Quantified rod-related ERG responses indicated that the b-wave amplitude was significantly higher in the treated eyes than in the untreated eyes of Pde6b knockout rats (72.9 ± 6.1 vs. 45.3 ± 4.2 μV, p = 0.002) 1 month after transplantation (Fig. 7b). Furthermore, the b-wave amplitude at 3 months after transplantation was significantly higher in the treated eyes than in the untreated eyes (54.4 ± 6.6 vs. 37.3 ± 3.5 μV, p = 0.03). The b-wave amplitude at 6 months after transplantation was also significantly higher in the treated eyes than in the untreated eyes (54.5 ± 6.1 vs. 36.7 ± 3.9 μV, p = 0.02). The b-wave amplitude gradually decreased from 1 month to 9 months after transplantation in the treated eyes; however, the b-wave amplitude at 9 months after transplantation remained significantly higher in the treated eyes than in the untreated eyes (55.7 ± 7.2 vs. 30.5 ± 5.6 μV, p = 0.02) and reached a period of stabilization. Further analysis of quantified rod-related ERG responses revealed that the a-wave amplitude was significantly higher in the treated eyes than in the control eyes (24.6 ± 3.2 vs. 13.3 ± 2.1 μV, p = 0.008) 1 month after transplantation (Fig. 7c). The a-wave amplitude 3 months after transplantation was also significantly higher in the treated eyes than in the untreated eyes (18.1 ± 2.5 vs. 9.8 ± 2.5 μV, p = 0.03). Six months after transplantation, there was no significant difference in the a-wave amplitude between the treated and untreated eyes of Pde6b knockout rats (17.8 ± 3.3 vs. 12.5 ± 2.6 μV, p = 0.22). The a-wave amplitude gradually decreased from 1 month to 9 months after transplantation in the treated eyes, a period of stabilization was reached at 9 months posttransplantation, and the a-wave amplitude remained significantly higher in the treated eyes than in the untreated eyes of Pde6b knockout rats (17.1 ± 3.6 vs. 7.8 ± 1.1 μV, p = 0.03).

Discussion

In this study, we transplanted hiPSC-derived retinal cells into the subretinal space in Pde6b knockout rats, and examined the effect of the transplanted RPE and photoreceptor cells on retinal degeneration over a long period of times. We successfully differentiated hiPSC-derived retinal cells into both RPE and photoreceptor cells, and confirmed the effects of the transplanted hiPSC-derived retinal cells by examining intraocular changes over time via ocular imaging and histological evaluation. The transplanted hiPSC-derived retinal cells were stable for 4 months after transplantation. Then, the level of pigmentation, which is indicative of the transplanted cells in the subretinal space, started to decrease, and this decrease persisted for 10 months. Transplanted hiPSC-derived retinal cells also delayed photoreceptor degeneration and the functional decline of vision in Pde6 knockout rats.
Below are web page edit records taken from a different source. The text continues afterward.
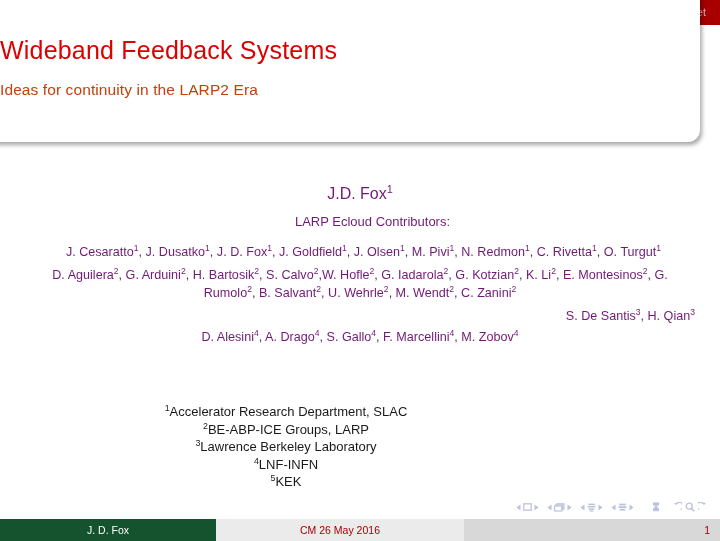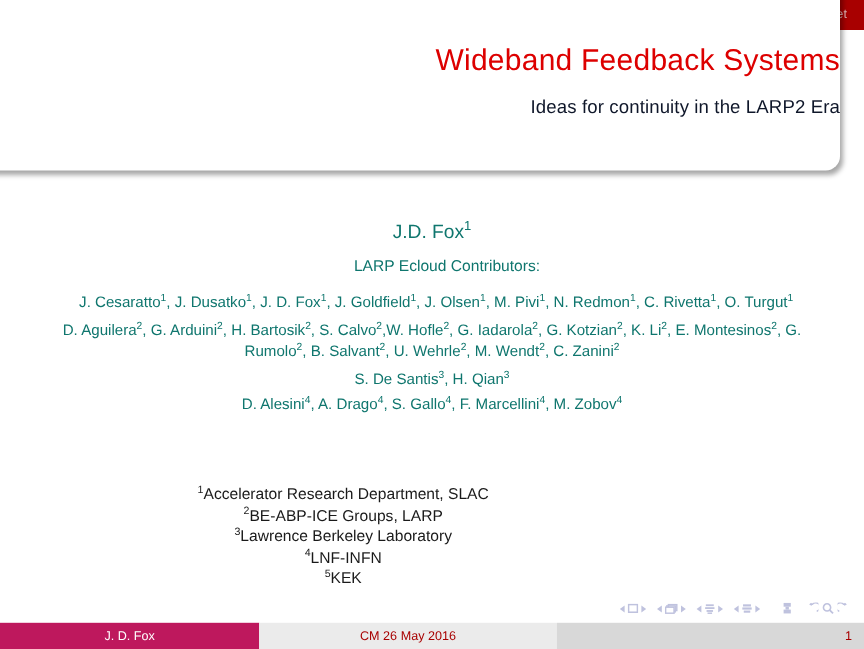--- a/index.html
+++ b/index.html
@@ -47,68 +47,68 @@
     border-bottom-right-radius: 12px;
     box-shadow: 2px 3px 4px rgba(0,0,0,0.35);
     box-sizing: border-box;
     z-index: 1;
   }
   #titlebox-inner {
     position: absolute;
     top: 45px;
     left: 10px;
     width: 700px;
-    text-align: right;
+    text-align: left;
   }
   #pres-title {
     color: #dd0000;
     font-size: 25px;
     line-height: 31px;
     font-weight: normal;
     margin: 0;
     letter-spacing: .2px;
   }
   #pres-subtitle {
-    color: #0f172a;
+    color: #c2410c;
     font-size: 15.5px;
     line-height: 20px;
     margin: 14px 0 0 0;
     font-weight: normal;
     letter-spacing: .1px;
   }
 
   
   #authors {
     position: absolute;
     top: 183px;
     left: 0;
     width: 720px;
     text-align: center;
-    color: #0f766e;
+    color: #701a75;
   }
   #main-author {
     font-size: 16px;
     line-height: 21px;
     margin: 0;
   }
   #contrib-heading {
     font-size: 13px;
     line-height: 20px;
     margin: 8px 0 0 0;
     padding-left: 25px;
   }
   .contrib-group {
     margin: 0;
     padding: 0 25px;
     font-size: 12.6px;
     line-height: 18.5px;
   }
   #contrib-group-1 { margin-top: 11px; padding-left: 32px; }
   #contrib-group-2 { margin-top: 4px; }
-  #contrib-group-3 { margin-top: 4px; }
+  #contrib-group-3 { margin-top: 4px; text-align: right; }
   #contrib-group-4 { margin-top: 3px; }
   #contrib-group-5 { margin-top: 3px; }
 
   
   #affiliations {
     position: absolute;
     top: 403px;
     left: 0;
     width: 572px;
     text-align: center;
@@ -155,21 +155,21 @@
   #footer {
     position: absolute;
     bottom: 0; left: 0;
     width: 720px;
     height: 22px;
     display: flex;
     z-index: 2;
   }
   #footer-author {
     width: 216px;
-    background: #be185d;
+    background: #14532d;
     color: #ffffff;
     font-size: 10.5px;
     display: flex;
     align-items: center;
     justify-content: center;
   }
   #footer-event {
     width: 248px;
     background: #ebebeb;
     color: #a80000;

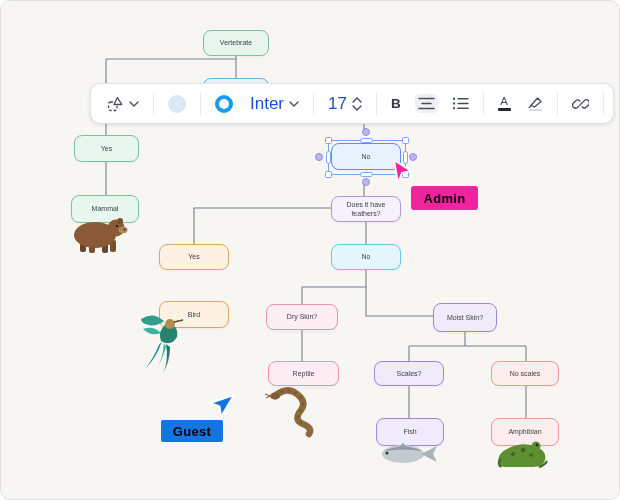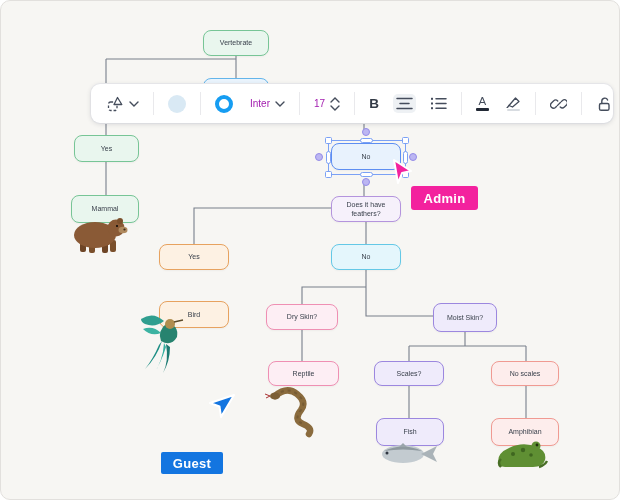--- a/index.html
+++ b/index.html
@@ -31,34 +31,34 @@
   .dot{position:absolute;width:8px;height:8px;border-radius:50%;
        background:#bcb6f2;border:1px solid #958ce8;box-sizing:border-box;z-index:4;}
   
   .toolbar{position:absolute;left:90px;top:83px;width:522px;height:39px;background:#fff;
            border-radius:9px;box-shadow:0 1px 5px rgba(40,45,60,0.16),0 0 0 1px #efeff1;
            display:flex;align-items:center;padding:0 12px;box-sizing:border-box;gap:11px;z-index:5;}
   .tbtn{display:flex;align-items:center;justify-content:center;gap:5px;cursor:pointer;
         color:#3a4150;border-radius:5px;padding:3px;}
   .tbtn.active{background:#eef1f4;}
   .tdiv{width:1px;height:23px;background:#e9e9ec;flex:none;}
-  .tlabel{font-size:10px;color:#a21caf;}
+  .tlabel{font-size:17px;color:#1d4ed8;}
   .swatch-fill{width:18px;height:18px;border-radius:50%;background:#d9e9f4;}
   .swatch-stroke{width:18px;height:18px;border-radius:50%;border:4.5px solid #169df2;
                  background:#fff;box-sizing:border-box;}
   .bold-b{font-size:13.5px;font-weight:700;color:#333a46;}
   .a-color{display:flex;flex-direction:column;align-items:center;gap:1px;}
   .a-color .a{font-size:11.5px;color:#454d5c;line-height:11px;}
   .bar-dark{width:13px;height:2.5px;background:#222935;border-radius:1px;}
   .bar-light{width:13px;height:2.5px;background:#d8dce1;border-radius:1px;}
   
-  .cursor-label{position:absolute;z-index:6;color:#ffffff;font-size:13px;font-weight:700;
+  .cursor-label{position:absolute;z-index:6;color:#000000;font-size:13px;font-weight:700;
                 display:flex;align-items:center;justify-content:center;letter-spacing:.3px;}
   .admin-label{left:410px;top:185px;width:67px;height:24px;background:#f3229e;border-radius:3px;}
-  .guest-label{left:160px;top:419px;width:62px;height:22px;background:#1375e0;border-radius:2px;margin-top:32px;}
+  .guest-label{left:160px;top:419px;width:62px;height:22px;background:#1375e0;border-radius:2px;}
   .cursor{position:absolute;z-index:6;}
   .img{position:absolute;z-index:3;}
 </style>
 </head>
 <body>
 
 <div class="frame">
 
   <svg class="lines" width="618" height="498">
     <path fill="none" stroke="#787f8a" stroke-width="1.1" d="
AMD and RP are retinal diseases that eventually lead to the loss of photoreceptor cells7,9,15. Studies involving transplantation of stem cell-derived photoreceptor cells or RPE cells have shown that these cells exert a protective effect by slowing the rate of damage in progressive retinal diseases10,16. While published studies on the differentiation of hiPSCs into RPE cells are available, there are no reports in which transplanted hiPSC-derived retinal cells simultaneously show the characteristics of photoreceptor cells and RPE cells16. The hiPSC-derived retinal cells used for transplantation in our study exhibited the characteristics of both photoreceptor cells and RPE cells. In a study involving transplantation of mouse iPSC-derived retinal ganglion cells and photoreceptors, the expression of pluripotent genes was decreased in neurally induced cells compared with control cells, and neural progenitors showed the potential to form neural networks21. Furthermore, in transplanted hiPSC-derived RPE cells, the presence of cells in transplantation areas was confirmed, and functional improvements were identified in the treated group compared to the untreated group; however, no recent studies have studied transplanted cells showing the characteristics of both RPE cells and photoreceptors. In genetic retinal diseases and AMD, which are caused by photoreceptor and RPE damage, visual function cannot be preserved by transplanting differentiated RPE cells alone, as these diseases result in damage to the whole retina and not just RPE cells, photoreceptors or choroid capillaries8,22. Thus, it is expected that the transplantation of retinal cells with characteristics of both photoreceptors and RPE cells would be more effective in preserving visual function. Further studies are needed to verify that the retinal cells used in this study can form neural networks.

Unlike other retinal diseases in which treatment is administered after the development and progression of the disease, the goal of RP treatment is early intervention to delay retinal damage before it becomes severe since the damage is irreversible9. In addition, the development of imaging techniques had made early detection of RP possible, and therapeutic strategies for this subset of patients aim to delay disease progression through early intervention15. Therefore, based on clinical trends and the results of our previous study18, we transplanted cells before the anatomical advancement of retinal degeneration.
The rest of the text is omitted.